Robert Williams, brother of the first Sir Watkin Williams-Wynn, lived at ‘The Crispin Anna’ for a number of years in the 1730’s.
Later described as a genteel cottage with outbuildings, plantations and land measuring seven acres and thirty three perches, Bryn y llyn was advertised for sale in The Chester Chonicle in August 1828, along with around 17 acres of adjoining land. The property was located on the embankment of Wat’s Dyke, on the town side of Crispin Lane, opposite the far end of the kop, although some of the outbuildings were demolished when navvies first cut the embankment for railway lines from the 1840’s, with the cottage and stables finally being knocked down, sometime after 1867. The field in which the property stood, was at different times, known as Crispin’s field and another field on the north side of The Racecourse, was called ‘Crispin’s Meadow’.
The earliest reference to a substantial house in the immediate area of The Crispin, that I have found, is shown on Ogilby’s Road map (previously posted) which was surveyed sometime prior to 1675.
Crispin cottages was also the collective name given to a cul-de-sac of 44 small cottages that occupied Ashfield Road, Nelson Terrace and Windsor Road, which faced onto Crispin Lane between The Racecourse and Ashfield House. Built in the early to mid 19th Century, the cottages were demolished in the mid to late 19th Century.
Another property that was briefly known as Crispin Cottage was found next to The Crispin Smithy, in the apex of the triangle at the base of Stansty Park, where Summerhill Road used to meet Mold Road, prior to the construction of the current Mold Road interchange. This property, which was the family residence of district surveyor- John Strachan, was enlarged in the 1870’s and renamed ‘Crispin Lodge’. The field in which this lodge was sited, was known as ‘Crispin Meadow’ and directly opposite, on the Plas Coch side of Mold Road, was another grassland, known as ‘Crispin Field’. This area was generally known as ‘The Crispin’ at the end of the 19th Century.
Further along Mold Road, opposite Stansty Chain Road was a tavern called ‘The Crispin Inn’, which was recorded on Ogilby’s Road map (published 1675) and subsequent 17th Century road maps, as well as early 18th Century documents.
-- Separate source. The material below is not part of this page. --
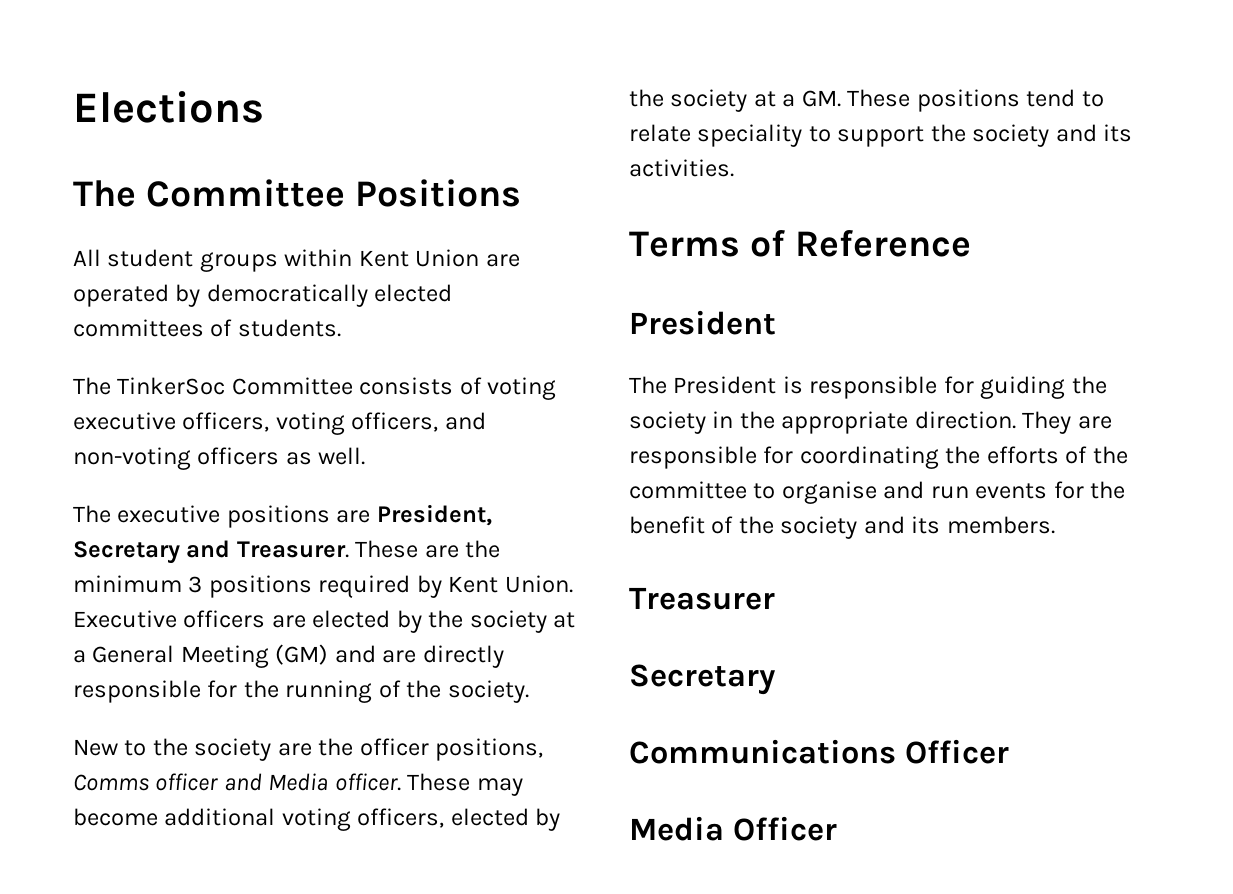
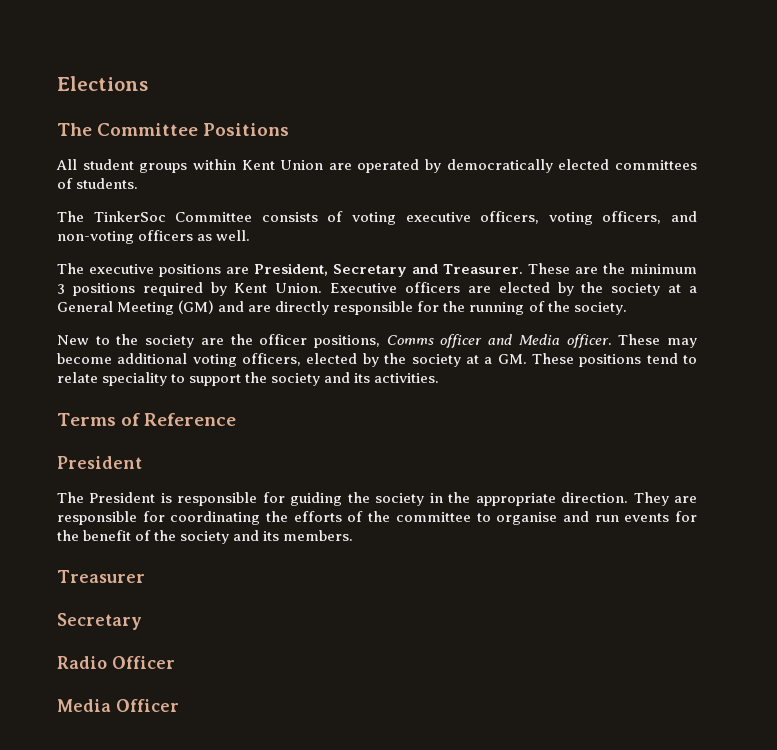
- Communications Officer
+ Radio Officer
According to Palmer, the tavern had previously been a farmhouse that belonged to the Edwards family, called ‘Plas Ucha’ (1620) and he suggested that the name ‘Crispin Inn’ was a corruption of the Latin ‘Crispiniene’ as recorded in the Stansty Parish register of 1695. However, Ogiby’s road map was produced in English, so even if the parish register entry had been corrupted; the same could not also be applied to Ogilby’s survey. Palmer further suggested that the Crispin connection may have been derived from John ap John of Stansty, who was recorded in 1615 as a weaver, and in 1619, as a shoemaker. He added that John ap John may have been related to the Edwards’s and as St Crispin was the patron saint of shoemakers, he might have provided the Crispin link to the area, although he also stated ‘I cannot prove this conjecture, for conjecture only it is, to be true, but it is the only explanation I can offer.’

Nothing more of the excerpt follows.